Risk assessment (threat analysis) is traditionally performed by a group of human analysts (think consulting companies that charge per hour) by brainstorming about potential threats to the organization. This activity produces incomplete results, because humans are not able to take into account all possible scenarios. Thus lately security researchers, including our group, started to work on automated risk assessment techniques, in which threats and potential attacks are identified automatically from some system model.

Risk management activity also includes risk treatment: identification of countermeasures that need to be introduced in the organization in order to reduce risks to acceptable levels. In this thesis you will make research in the general area of automated risk management with attack trees. Possible topics for a Master thesis are below.

Summary of these projects as pdf with references.

Topic 1: Automated assignment of countermeasures into an attack tree

Assume that security analysts have designed an attack tree characterizing existing attacks for an organization. For such a tree there exist several approaches to identify the most critical attack scenarios (based on parameters important for the attacker, such as cost or time, or parameters important for the defender, such as impact). Given the set of the most severe attacks, we would like to automatically produce a set of countermeasures thwarting these attacks.

You will work on identifying a plausible approach for automated preventive security controls selection. This approach will likely require a knowledge base/an ontology that will capture applicable countermeasures for each attack type (we can start from, e.g., CAPEC). Given such a knowledge base, you will design an algorithm to select countermeasures based on some chosen metrics (e.g., risk leverage, impact reduction, likelihood reduction). You will also need to investigate how to accommodate the selected countermeasures in the original attack tree (thus yielding a correct attack-defence tree). The overall approach will be implemented as a prototype tool and integrated with the ADTool format.

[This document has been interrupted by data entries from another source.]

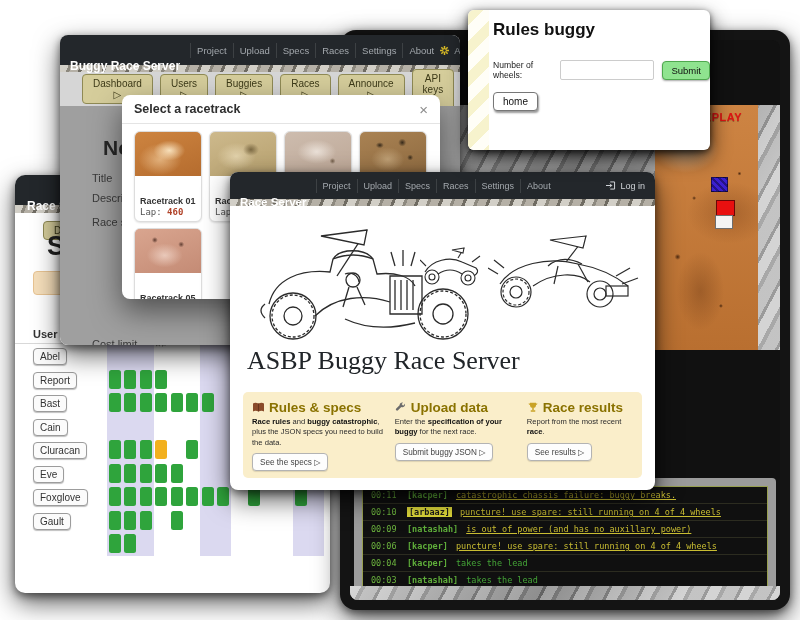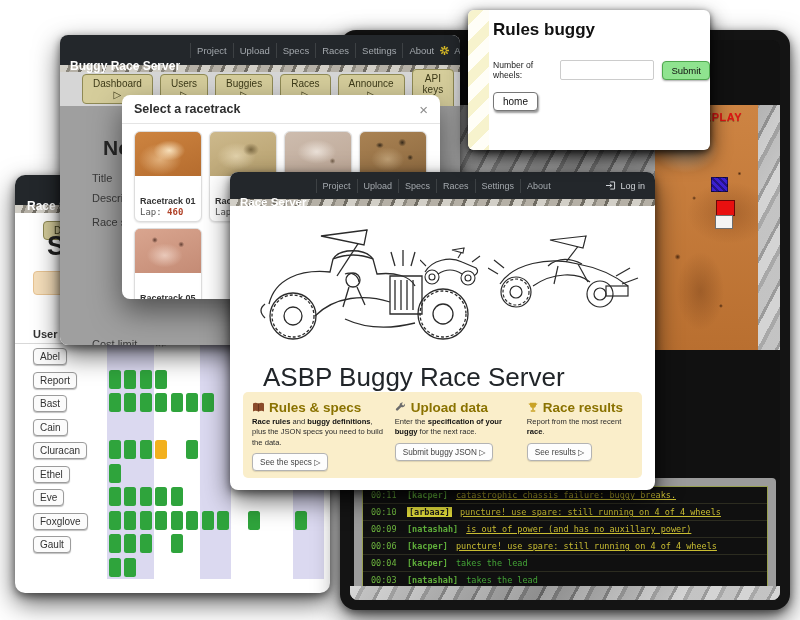--- a/index.html
+++ b/index.html
@@ -128,21 +128,21 @@
     font-size:10.5px;padding:3px 10px;font-family:"Liberation Sans",sans-serif;}
   
   .w-home{left:230px;top:172px;width:425px;height:318px;border-radius:8px;}
   .w-home .nb{height:27px;font-size:9px;padding:0 10px;}
   .w-home .nb .brand{font-size:11.5px;margin-right:9px;}
   .w-home .nb .it{padding:2px 6px;}
   .w-home .nb .right{margin-left:auto;display:flex;align-items:center;gap:4px;color:#cfd3d7;}
   .w-home .tex{height:7px;}
   .sketches{position:absolute;left:10px;top:44px;width:405px;height:130px;}
   .sk{position:absolute;}
-  .asbp-title{position:absolute;left:17px;top:174px;margin:16px;font-size:26px;font-weight:400;color:#212529;}
+  .asbp-title{position:absolute;left:17px;top:174px;margin:0;font-size:26px;font-weight:400;color:#212529;font-family:Liberation Serif, serif;}
   .jumbo{position:absolute;left:13px;top:220px;width:399px;height:86px;background:#faeeca;border-radius:5px;
     display:flex;padding:8px 9px;box-sizing:border-box;gap:10px;}
   .jcol{flex:1;}
   .jh{display:flex;align-items:center;gap:4px;font-size:13.5px;font-weight:bold;color:#8a7200;}
   .jtxt{font-size:7.6px;color:#2b2b2b;line-height:1.35;margin-top:2px;}
   .jtxt .b{font-weight:bold;color:#111;}
   .jbtn{margin-top:5px;background:#fdfdfd;border:1px solid #b3b3b3;border-radius:4px;color:#444;
     font-size:8.2px;padding:3px 7px;font-family:"Liberation Sans",sans-serif;box-shadow:0 1px 1px rgba(0,0,0,.12);}
   
   .w-make{left:468px;top:10px;width:242px;height:140px;border-radius:6px;
@@ -331,41 +331,20 @@
             <div class="ccell lav">
               <i class="sq g"></i>
             </div>
             <div class="ccell">
               <i class="sq y"></i>
             </div>
             <div class="ccell"></div>
             <div class="ccell">
               <i class="sq g"></i>
             </div>
-            <div class="ccell lav"></div>
-            <div class="ccell lav"></div>
-            <div class="ccell"></div>
-            <div class="ccell"></div>
-            <div class="ccell"></div>
-            <div class="ccell"></div>
-            <div class="ccell lav"></div>
-            <div class="ccell lav"></div>
-          </div>
-      </div>
-      <div class="trow">
-        <div class="ucol"><button class="ubtn">Ethel</button></div>
-        <div class="cells">
-            <div class="ccell lav">
-              <i class="sq g"></i>
-            </div>
-            <div class="ccell lav"></div>
-            <div class="ccell lav"></div>
-            <div class="ccell"></div>
-            <div class="ccell"></div>
-            <div class="ccell"></div>
             <div class="ccell lav"></div>
             <div class="ccell lav"></div>
             <div class="ccell"></div>
             <div class="ccell"></div>
             <div class="ccell"></div>
             <div class="ccell"></div>
             <div class="ccell lav"></div>
             <div class="ccell lav"></div>
           </div>
       </div>
@@ -716,21 +695,21 @@
     <h1 class="asbp-title">ASBP Buggy Race Server</h1>
     <div class="jumbo">
       <div class="jcol" style="flex:1.25;">
         <div class="jh">
           <svg width="13" height="11" viewBox="0 0 16 14">
               <path d="M1 2 Q4 0 8 2 Q12 0 15 2 V12 Q12 10 8 12 Q4 10 1 12 Z" fill="#8a4b2a"></path>
               <line x1="8" y1="2" x2="8" y2="12" stroke="#5e2f18"></line>
             </svg>
           <span>Rules &amp; specs</span>
         </div>
-        <div class="jtxt"><span class="b">Race rules</span><span> and </span><span class="b">buggy definitions</span><span>, plus the JSON specs you need to build the data.</span></div>
+        <div class="jtxt"><span class="b">Race rules</span><span> and </span><span class="b">buggy catastrophic</span><span>, plus the JSON specs you need to build the data.</span></div>
         <button class="jbtn">See the specs ▷</button>
       </div>
       <div class="jcol" style="flex:1.15;">
         <div class="jh">
           <svg width="12" height="12" viewBox="0 0 16 16">
               <path d="M13 2 A3.5 3.5 0 0 1 8.4 6.6 L4 11 A1.6 1.6 0 0 1 1.7 8.7 L6.1 4.3 A3.5 3.5 0 0 1 10.7 .9 L8.8 2.8 10.9 4.9 12.8 3 Z" fill="#6b6b6b"></path>
             </svg>
           <span>Upload data</span>
         </div>
         <div class="jtxt"><span>Enter the </span><span class="b">specification of your buggy</span><span> for the next race.</span></div>

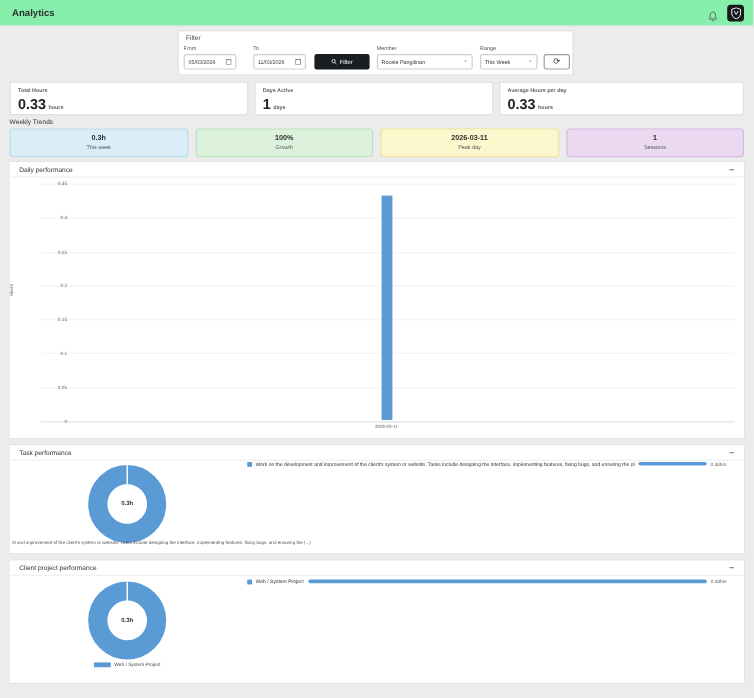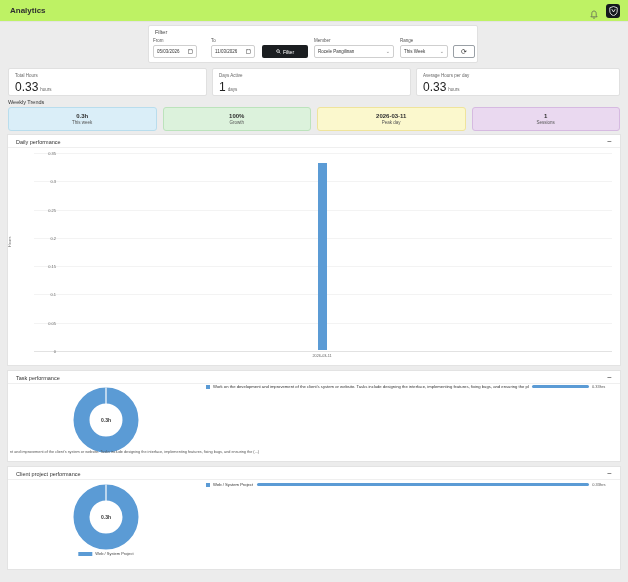--- a/index.html
+++ b/index.html
@@ -1,39 +1,39 @@
 <!DOCTYPE html>
 <html><head>
 <meta charset="utf-8">
 <style>
   * { margin:0; padding:0; box-sizing:border-box; }
   html,body { background:#ececec; }
   body { font-family:"Liberation Sans", sans-serif; color:#333; }
   .page { position:relative; width:628px; height:582px; background:#ececec; overflow:hidden; }
 
   
-  .topbar { position:absolute; top:0; left:0; width:628px; height:22px; background:#bef264; border-bottom:1px solid #e3e3e3; }
+  .topbar { position:absolute; top:0; left:0; width:628px; height:22px; background:#86efac; border-bottom:1px solid #e3e3e3; }
   .topbar .title { position:absolute; left:10px; top:0; line-height:22px; font-size:8px; font-weight:bold; color:#2f2f2f; }
   .bell { position:absolute; right:29px; top:6px; width:10px; height:10px; }
   .logo { position:absolute; right:8px; top:4px; width:14px; height:14px; background:#15181d; border-radius:3px; display:flex; align-items:center; justify-content:center; }
 
   
   .filterband { position:absolute; top:22px; left:0; width:628px; height:44px; background:#ececec; }
   .filtercard { position:absolute; top:25px; left:148px; width:330px; height:38px; background:#fff; border:1px solid #e0e0e0; border-radius:2px; }
   .filtercard .f-title { position:absolute; left:6px; top:3px; font-size:5.5px; color:#444; }
   .fgroup { position:absolute; top:12px; }
   .flabel { font-size:4.5px; color:#555; margin-bottom:2px; display:block; }
   .finput { height:13px; border:1px solid #cfcfcf; border-radius:2px; background:#fff; display:flex; align-items:center; padding:0 3px; font-size:4.5px; color:#333; justify-content:space-between; }
   .btn-filter { position:absolute; top:19px; left:113px; width:46px; height:13px; background:#1b1e21; color:#fff; border:none; border-radius:2px; font-size:5px; display:flex; align-items:center; justify-content:center; gap:2px; cursor:pointer; font-family:inherit; }
   .select { height:13px; border:1px solid #cfcfcf; border-radius:2px; background:#fff; display:flex; align-items:center; justify-content:space-between; padding:0 3px; font-size:4.5px; color:#333; }
   .chev { font-size:5px; color:#777; line-height:1; }
   .btn-refresh { position:absolute; top:19px; left:304px; width:22px; height:13px; background:#fff; border:1px solid #9aa0a6; border-radius:2px; font-size:7px; line-height:11px; text-align:center; color:#333; cursor:pointer; }
 
   
-  .statcard { position:absolute; top:68px; height:28px; background:#fff; border:1px solid #e0e0e0; border-radius:2px; }
+  .statcard { position:absolute; top:68px; height:28px; background:#fff; border:1px solid #e0e0e0; border-radius:2px;font-weight:bold; }
   .statcard .s-label { position:absolute; left:6px; top:4px; font-size:4.5px; color:#666; }
   .statcard .s-vrow { position:absolute; left:6px; top:11px; display:flex; align-items:baseline; gap:2px; }
   .statcard .s-value { font-size:12px; color:#222; }
   .statcard .s-unit { font-size:4.5px; color:#666; }
 
   
   .wt-title { position:absolute; left:8px; top:99px; font-size:5.5px; color:#333; }
   .wt-row { position:absolute; left:8px; top:107px; width:612px; height:24px; display:flex; gap:6px; }
   .wt-card { flex:1; border-radius:3px; border:1px solid transparent; display:flex; flex-direction:column; align-items:center; justify-content:center; gap:1px; }
   .wt-card .v { font-size:6px; font-weight:bold; color:#2f2f2f; }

Topic 2: Comparison of automatically generated attack trees versus manually designed

Recently several tools emerged that aim at automated construction of attack scenarios expressed as attack trees. These tools however produce ``flat trees'', i.e., they do not structure the attack scenarios in some abstract way. Human analysts instead aim at establishing categories of attacks, with more abstract attack steps appearing closer to the root of the tree. In this thesis you will study existing methodologies for automated and manual design of attack trees, and will propose a taxonomy of attack tree properties that will bridge the gap between ``flat'' and ``abstract'' attack trees.

Topic 3: Sensitivity analysis on attack-defense trees

Assume that security analysts have designed a comprehensive attack-defense tree representing the existing attacks and already existing controls for an organization. Given this tree, quantitative analysis for various attributes (time, cost, probability of success, impact of an attack) can be performed in the ADTool. Sensitivity analysis} is a method for experimenting with different attribute values to identify critical paths in the tree. In the nutshell, the analyst tries to establish how variance in some attribute values affects the value for the root node.

The goal of this thesis will be to establish a methodology for sensitivity analysis on attack-defense trees. For example, if the analyst goal is to establish the place to introduce a new security control, what process does she need to follow? This methodology will be implemented as a prototype tool and integrated with the ADTool format.

Topic 4: Cyber-insurance propositions modeling with attack trees

Cyber-insurance is a recent solutions for many companies to share risks. These companies may rely on already available internal risk assessment results to understand the cost/benefit ratio of various cyber-insurance propositions.

The first goal of this thesis is to review the cyber-insurance products available in Luxembourg, and to relate them to attacks that can be expressed in attack trees. Then you will develop a methodology to assess costs and risk exposure for the insured and the insurer sides that will integrate insights from attack tree-based quantitative and qualitative analyses.